CSUN remembers the life of graduate studies leader, Mack Johnson
The CSUN campus remembered Dr. Mack Johnson for his compassion toward students and excellence in academic administrative experience.
Johnson, associate vice president of graduate studies, research and international programs and professor of biology, died Wednesday after collapsing due to a heart attack in his campus office.
His death follows his retirement announcement due to illness. He was 73.
Johnson worked at CSUN for 25 years and had a significant impact on many faculty members and students.
“For an administrator he was really loved,” said Hedy Carpenter, associate director of graduate studies, research and international programs. “I’ve probably in the last 24 hours received 100 emails from faculty.
“That is something you don’t usually get because he was so cared about and they thought he was so supportive, fair and honest.”
Carpenter said he was a great counselor and spent a lot of time with students.
Former student assistant and now faculty in the linguistics program, Shadi Ganjavi, said she learned much compassion from Johnson, and would go to him with any kind of dilemma or question. She considered him a mentor.
She said he focused on helping students from their perspective.
“One thing about him that is amazing is that he was never telling people how much he was doing and all the work he was doing for the students,” said Ganjavi. “He was always about other people, very generous.”
Johnson oversaw the scholars who came from all over the world to work as research scholars and international faculty members. He oversaw the curriculum for graduate studies and is particularly remembered for his role in research and obtaining grants.

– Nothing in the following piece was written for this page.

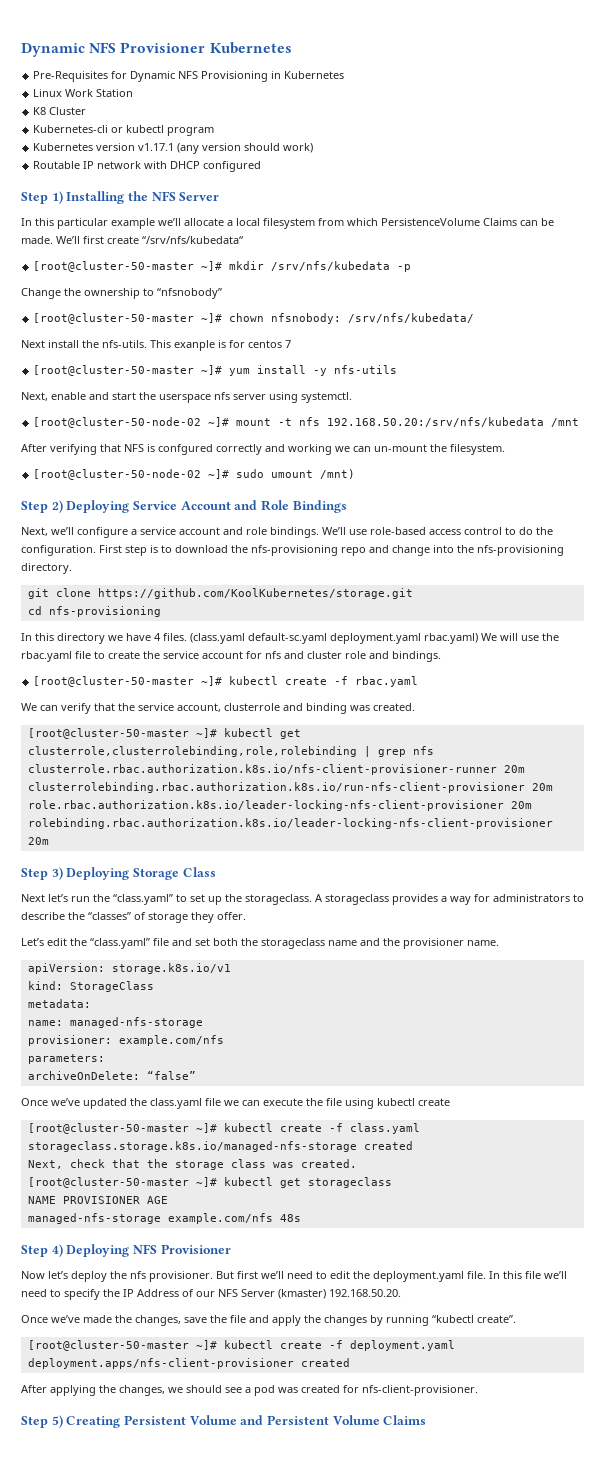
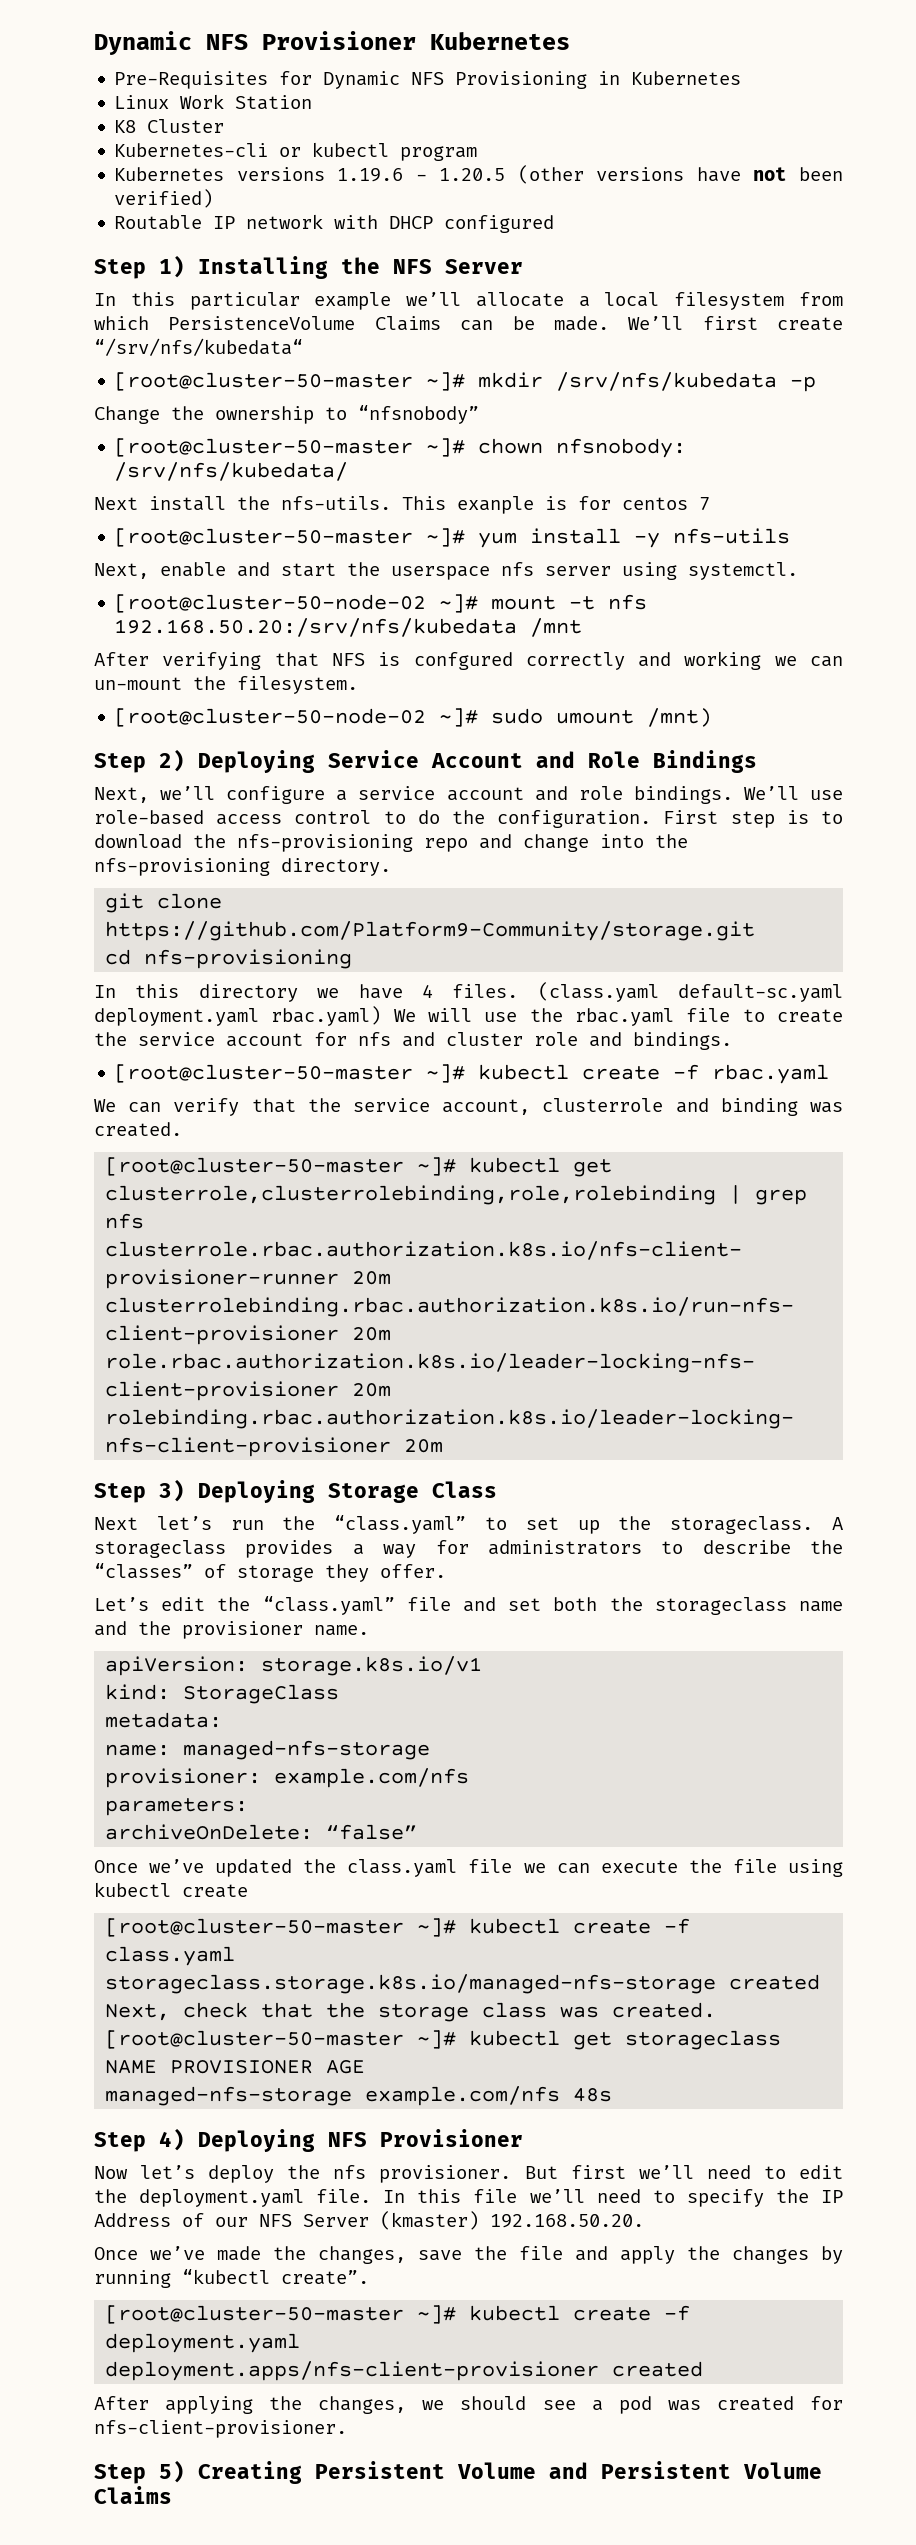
[96,143,314,154] version v1.17.1 (any version should work) -> [236,165,843,184] [114,189,214,208] versions 1.19.6 - 1.20.5 (other versions have not been verified)
[97,588,413,599] https://github.com/KoolKubernetes/storage.git -> [105,921,756,941] https://github.com/Platform9-Community/storage.git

“Because he had done research and understood how hard it is to get federal grants, I really bonded with him,” said Dr. Jerry N. Stinner, dean of science and math. “If you haven’t worked in that kind of arena you don’t understand how tough it is to be funded, so Mack was a shining light for this campus.”
Johnson held a baccalaureate degree in biology from the University of Virginia, a doctorate in veterinary medicine from Tuskegee University, and a Ph.D. in veterinary and comparative pathology from Washington State University. He held faculty positions at Tuskegee University, the University of California, Davis and Washington State University prior to joining CSUN.
Johnson taught and conducted research in international locations including the International Laboratory for Research on Animal Diseases in Kenya and the colleges of Veterinary Medicine in the Sudan and Kenya.
Johnson grew up on a farm in Virginia and took great joy returning every summer to ride the tractor and farm the land. He also loved to tinker with cars and work with his hands, said Stinner.
Johnson is survived by his wife and two children. Details regarding a memorial service for Johnson will be available soon.